# Supplied records:
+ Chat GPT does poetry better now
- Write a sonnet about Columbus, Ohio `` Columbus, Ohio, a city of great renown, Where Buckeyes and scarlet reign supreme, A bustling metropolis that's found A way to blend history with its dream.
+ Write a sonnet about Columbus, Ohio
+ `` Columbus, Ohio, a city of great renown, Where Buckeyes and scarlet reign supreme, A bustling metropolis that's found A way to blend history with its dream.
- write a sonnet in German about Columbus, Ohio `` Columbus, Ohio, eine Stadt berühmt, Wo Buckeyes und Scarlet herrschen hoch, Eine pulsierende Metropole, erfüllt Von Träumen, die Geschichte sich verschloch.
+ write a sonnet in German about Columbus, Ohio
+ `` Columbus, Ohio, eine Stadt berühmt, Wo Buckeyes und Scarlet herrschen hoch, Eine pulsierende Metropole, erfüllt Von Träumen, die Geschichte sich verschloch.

# Task to complete:
Your answer must be every line from the listing above that holds the string "hoch".

# Task solution:
- write a sonnet in German about Columbus, Ohio `` Columbus, Ohio, eine Stadt berühmt, Wo Buckeyes und Scarlet herrschen hoch, Eine pulsierende Metropole, erfüllt Von Träumen, die Geschichte sich verschloch.
+ `` Columbus, Ohio, eine Stadt berühmt, Wo Buckeyes und Scarlet herrschen hoch, Eine pulsierende Metropole, erfüllt Von Träumen, die Geschichte sich verschloch.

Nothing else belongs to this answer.